## What is being asked
Extract every line of the material that holds the string "Arrival".
□ □ □
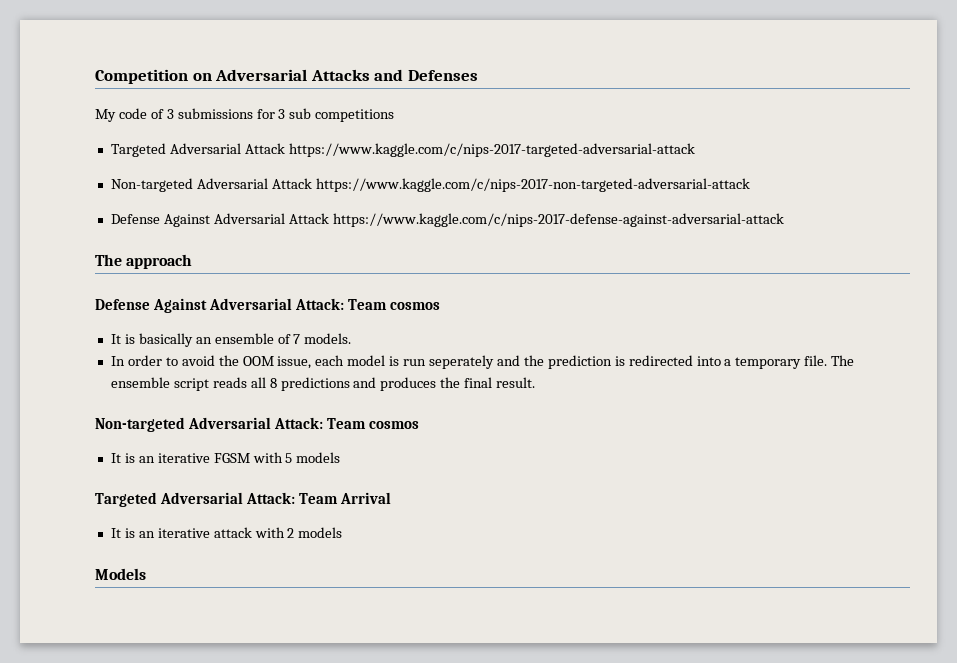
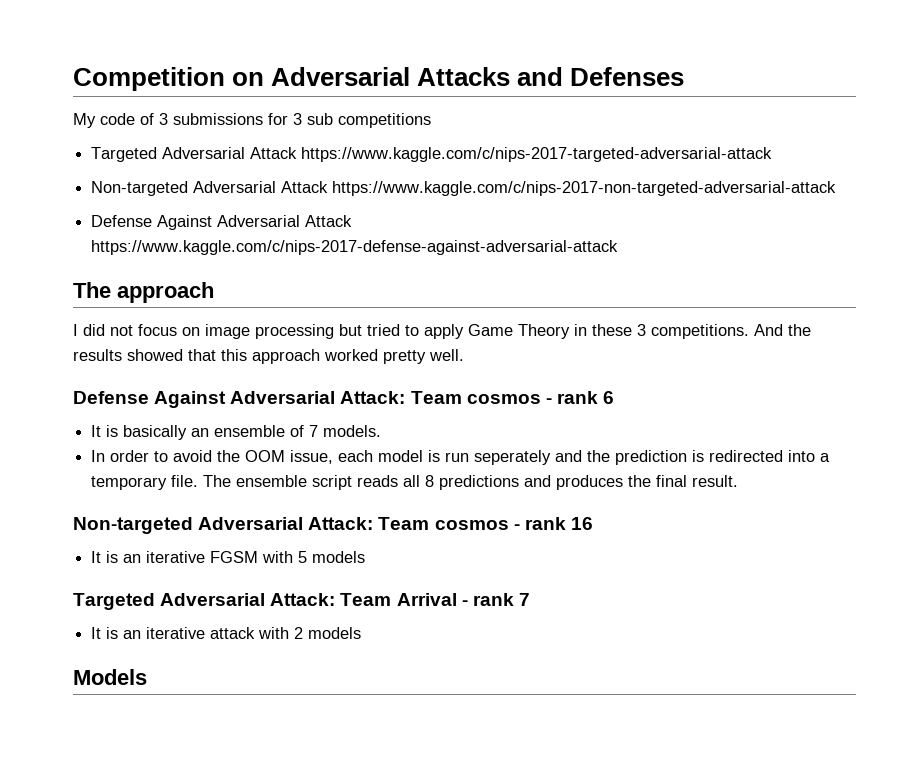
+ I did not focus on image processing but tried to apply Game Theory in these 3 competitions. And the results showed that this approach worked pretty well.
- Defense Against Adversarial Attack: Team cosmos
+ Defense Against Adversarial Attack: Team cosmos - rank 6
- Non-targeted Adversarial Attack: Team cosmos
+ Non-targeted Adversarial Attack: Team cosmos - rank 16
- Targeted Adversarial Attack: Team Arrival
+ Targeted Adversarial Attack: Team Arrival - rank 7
□ □ □
## Answer box
- Targeted Adversarial Attack: Team Arrival
+ Targeted Adversarial Attack: Team Arrival - rank 7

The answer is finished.